I've started samba in debug mode and saw this:
auth_check_password_send: Checking password for unmapped user []\[]@[(null)]
Not sure how to understand the meaning of this. Can it be, that Solaris
is sending something weird to the Samba server?
>> # smbadm join -u Administrator DOMAIN
>> After joining DOMAIN the smb service will be restarted automatically.
>> Would you like to continue? [no]: yes
>> Enter domain password:
>> Locating DC in DOMAIN ... this may take a minute ...
>> Joining DOMAIN ... this may take a minute ...
>> Computer account exists (CN=HOST,CN=Computers,DC=domain,DC=local)
>> failed to join DOMAIN: UNSUCCESSFUL
>> Please refer to the system log for more information.
[...]
> auth_check_password_send: Checking password for unmapped user []\[]@[(null)]
Looks like I'm hitting this bug:
https://bugzilla.samba.org/show_bug.cgi?id=8805
Does this work against a freshly provisioned Samba 4.0.3 domain?

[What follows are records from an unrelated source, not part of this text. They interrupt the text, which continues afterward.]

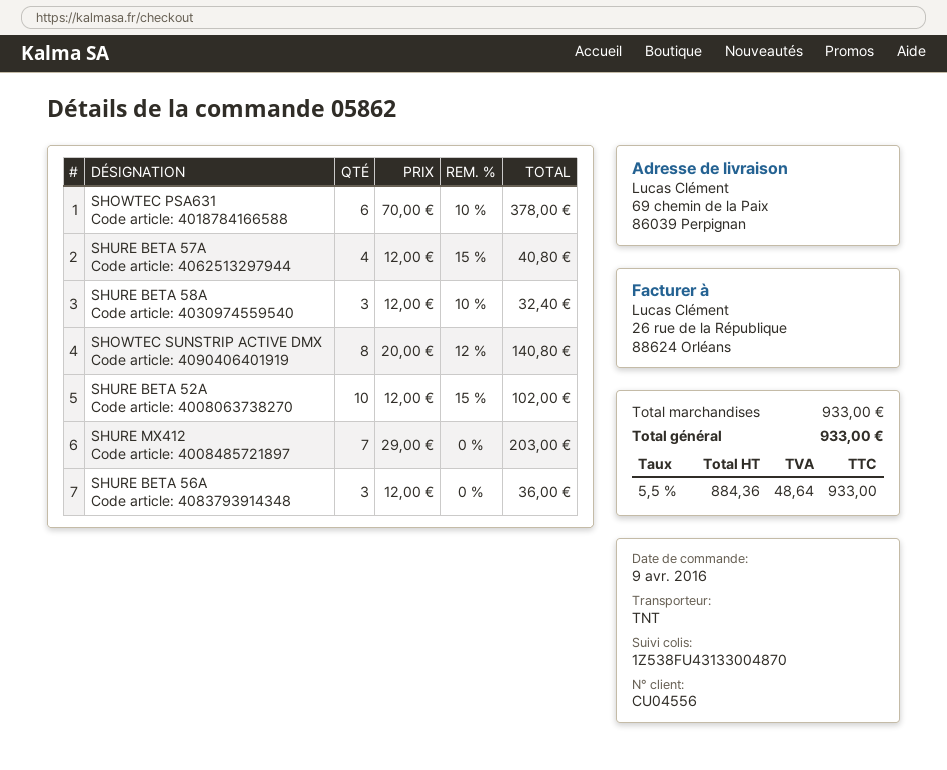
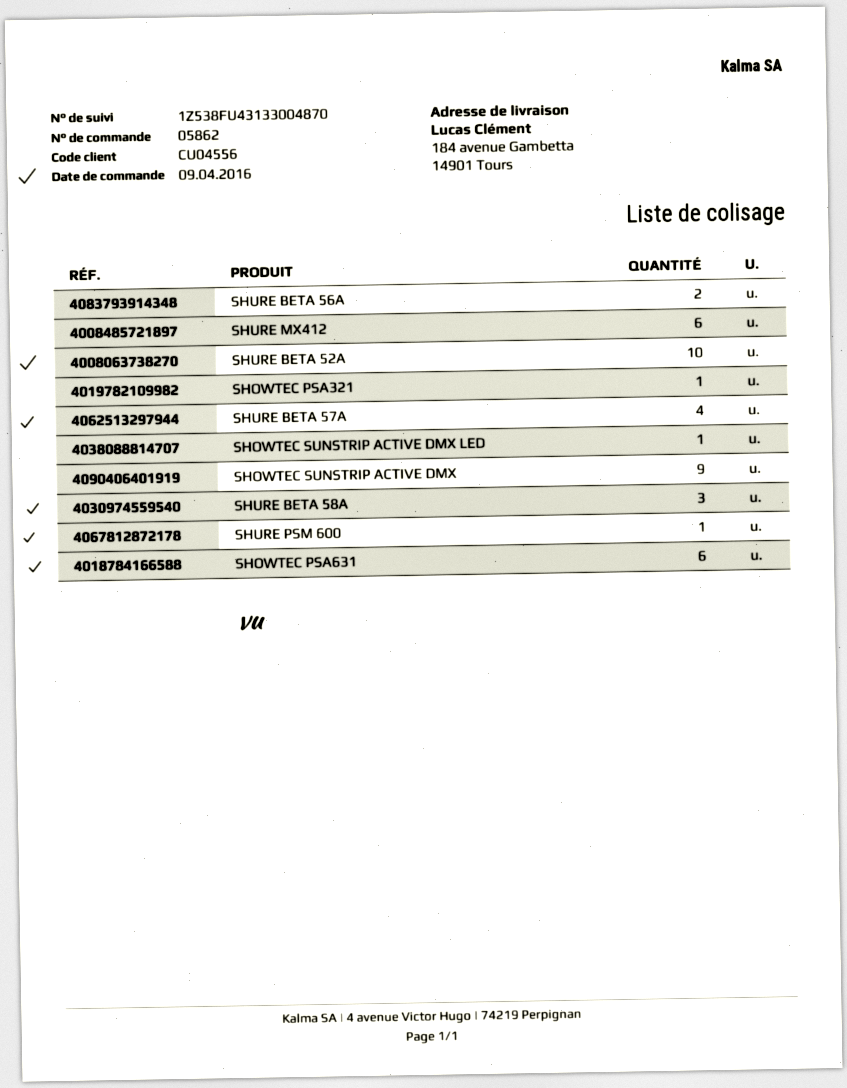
ship to: 69 chemin de la Paix, 86039 Perpignan -> 184 avenue Gambetta, 14901 Tours
SHOWTEC SUNSTRIP ACTIVE DMX: 8 -> 9
SHURE MX412: 7 -> 6
SHURE BETA 56A: 3 -> 2
SHOWTEC PSA321: none -> 1
SHOWTEC SUNSTRIP ACTIVE DMX LED: none -> 1
SHURE PSM 600: none -> 1

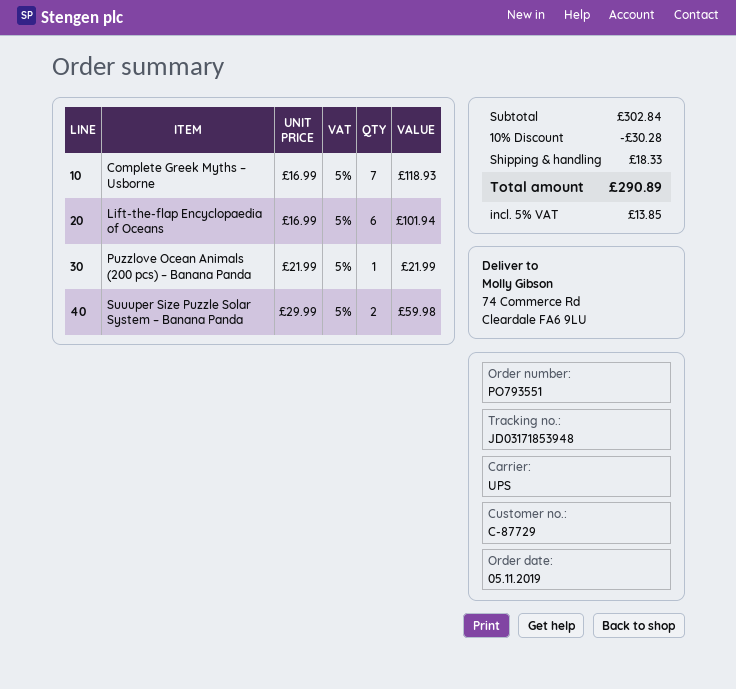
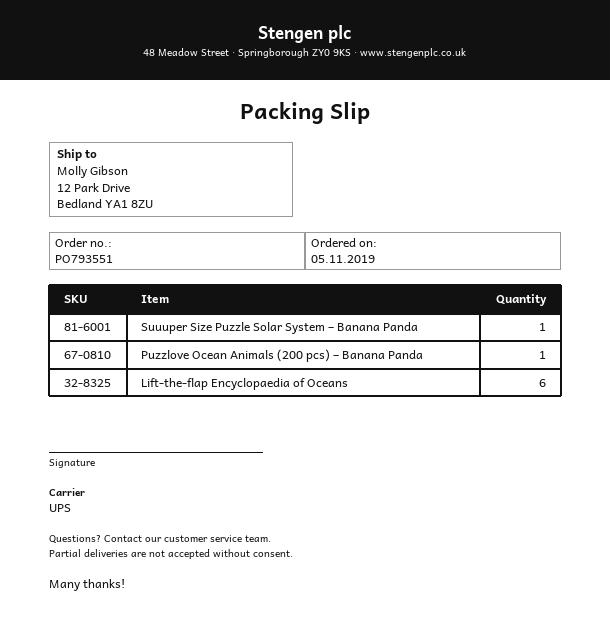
ship to: 74 Commerce Rd, Cleardale FA6 9LU -> 12 Park Drive, Bedland YA1 8ZU
Complete Greek Myths – Usborne: 7 -> none
Suuuper Size Puzzle Solar System – Banana Panda: 2 -> 1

We fixed a lot of ACL related things with that release.
Andrew Bartlett
--
Andrew Bartlett http://samba.org/~abartlet/
Authentication Developer, Samba Team http://samba.org
Solaris really has to be considered EOL, even though the support
poromises for Solaris are nominally until 2024. Sun is gone, they're
not *making* Sun hardware anymore, and Oracle is urging their
customers with Solaris to switch to so-called "Unbreakable Linux",
which is a repackaging of RHEL with customizations for Oraclie
database support. (And Red Hat is *really angry*, as they should be,
because they've customized the kernel and kept their changes closed
source.)
Do you have Linux servers you can test from?